▶ **Problem description**:
Please filter the entries for the word "将本试卷和答题卡一并交回" and copy every line that has it.
[[ Recorded information, beginning ]]
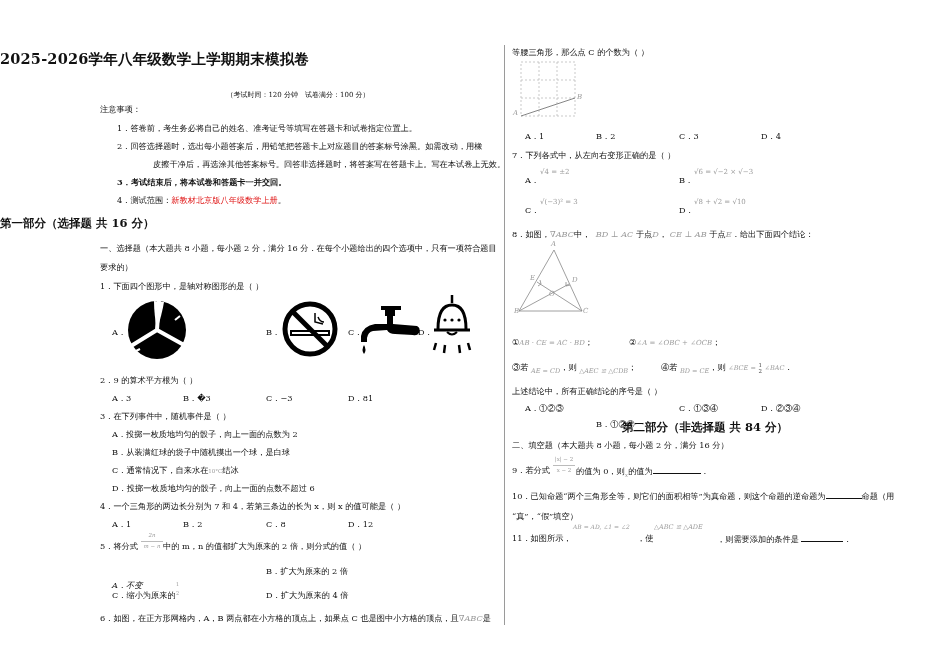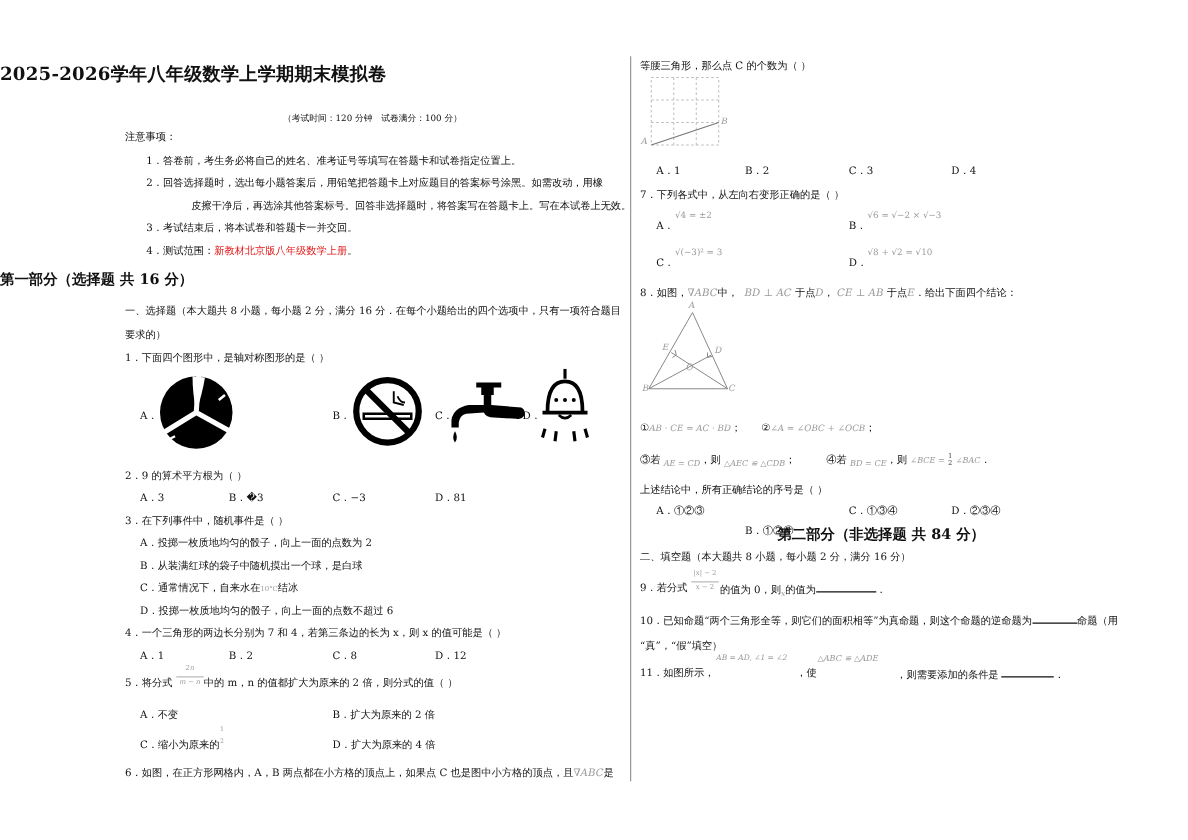--- a/index.html
+++ b/index.html
@@ -20,21 +20,21 @@
 </head>
 <body>
 
 <div class="abs title" style="left:0;width:596px;top:50px;text-align:left;">2025-2026学年八年级数学上学期期末模拟卷</div>
 <div class="abs t7" style="left:0;width:596px;top:90px;text-align:center;">（考试时间：120 分钟　试卷满分：100 分）</div>
 
 <div class="abs t8 bold" style="left:100px;top:104px;">注意事项：</div>
 <div class="abs t8" style="left:117px;top:123px;">1．答卷前，考生务必将自己的姓名、准考证号等填写在答题卡和试卷指定位置上。</div>
 <div class="abs t8" style="left:117px;top:141px;text-align:right;">2．回答选择题时，选出每小题答案后，用铅笔把答题卡上对应题目的答案标号涂黑。如需改动，用橡</div>
 <div class="abs t8" style="left:117px;top:159px;margin-left:36px;">皮擦干净后，再选涂其他答案标号。回答非选择题时，将答案写在答题卡上。写在本试卷上无效。</div>
-<div class="abs t8" style="left:117px;top:177px;">3．考试结束后，将本试卷和答题卡一并交回。</div>
+<div class="abs t8" style="left:117px;top:177px;font-weight:bold;">3．考试结束后，将本试卷和答题卡一并交回。</div>
 <div class="abs t8" style="left:117px;top:195px;">
   <span>4．测试范围：</span><span class="red">新教材北京版八年级数学上册</span><span>。</span>
 </div>
 
 <div class="abs sec-title" style="left:0;width:596px;top:216px;text-align:left;">第一部分（选择题  共 16 分）</div>
 <div class="abs t8 bold" style="left:100px;top:243px;">一、选择题（本大题共 8 小题，每小题 2 分，满分 16 分．在每个小题给出的四个选项中，只有一项符合题目</div>
 <div class="abs t8 bold" style="left:100px;top:262px;">要求的）</div>
 
 <div class="abs t8" style="left:100px;top:281px;">1．下面四个图形中，是轴对称图形的是（   ）</div>
 <div class="abs t8" style="left:112px;top:327px;">A．</div>
@@ -92,21 +92,21 @@
 <div class="abs t8" style="left:112px;top:519px;">A．1</div>
 <div class="abs t8" style="left:183px;top:519px;">B．2</div>
 <div class="abs t8" style="left:266px;top:519px;">C．8</div>
 <div class="abs t8" style="left:348px;top:519px;">D．12</div>
 
 <div class="abs t8" style="left:100px;top:541px;">5．将分式</div>
 <div class="abs gray" style="left:141px;top:532px;font-size:5.5px;width:22px;text-align:center;">2n</div>
 <div class="abs" style="left:141px;top:541px;width:22px;height:1px;background:#bbb;"></div>
 <div class="abs gray" style="left:141px;top:543px;font-size:5.5px;width:22px;text-align:center;">m − n</div>
 <div class="abs t8" style="left:163px;top:541px;">中的 m，n 的值都扩大为原来的 2 倍，则分式的值（   ）</div>
-<div class="abs t8" style="left:112px;top:566px;">A．不变</div>
+<div class="abs t8" style="left:112px;top:580px;font-style:italic;">A．不变</div>
 <div class="abs t8" style="left:266px;top:566px;">B．扩大为原来的 2 倍</div>
 <div class="abs t8" style="left:112px;top:590px;">C．缩小为原来的</div>
 <div class="abs gray" style="left:176px;top:581px;font-size:5px;font-style:normal;">1</div>
 <div class="abs gray" style="left:176px;top:590px;font-size:5px;font-style:normal;">2</div>
 <div class="abs t8" style="left:266px;top:590px;">D．扩大为原来的 4 倍</div>
 
 <div class="abs t8" style="left:100px;top:613px;">
   <span>6．如图，在正方形网格内，A，B 两点都在小方格的顶点上，如果点 C 也是图中小方格的顶点，且</span><span class="gray">∇ABC</span><span>是</span>
 </div>
 
@@ -157,21 +157,21 @@
 <div class="abs gray" style="left:551px;top:240px;font-size:7px;">A</div>
 <div class="abs gray" style="left:514px;top:307px;font-size:7px;">B</div>
 <div class="abs gray" style="left:583px;top:307px;font-size:7px;">C</div>
 <div class="abs gray" style="left:572px;top:276px;font-size:7px;">D</div>
 <div class="abs gray" style="left:530px;top:274px;font-size:7px;">E</div>
 <div class="abs gray" style="left:549px;top:290px;font-size:7px;">O</div>
 
 <div class="abs t8" style="left:512px;top:337px;">
   <span>①</span><span class="gray" style="font-size:7px;">AB · CE = AC · BD</span><span>；</span>
 </div>
-<div class="abs t8" style="left:609px;top:337px;">
+<div class="abs t8" style="left:629px;top:337px;">
   <span>②</span><span class="gray" style="font-size:7px;">∠A = ∠OBC + ∠OCB</span><span>；</span>
 </div>
 <div class="abs t8" style="left:512px;top:362px;">
   <span>③若</span>
   <span class="gray" style="font-size:6.5px;position:relative;top:3px;">AE = CD</span><span>，则</span>
   <span class="gray" style="font-size:6.5px;position:relative;top:3px;">△AEC ≌ △CDB</span><span>；</span>
 </div>
 <div class="abs t8" style="left:661px;top:362px;">
   <span>④若</span>
   <span class="gray" style="font-size:6.5px;position:relative;top:3px;">BD = CE</span><span>，则</span>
[[ Recorded information, end ]]
▶ **Answer space**:
-<div class="abs t8" style="left:117px;top:177px;">3．考试结束后，将本试卷和答题卡一并交回。</div>
+<div class="abs t8" style="left:117px;top:177px;font-weight:bold;">3．考试结束后，将本试卷和答题卡一并交回。</div>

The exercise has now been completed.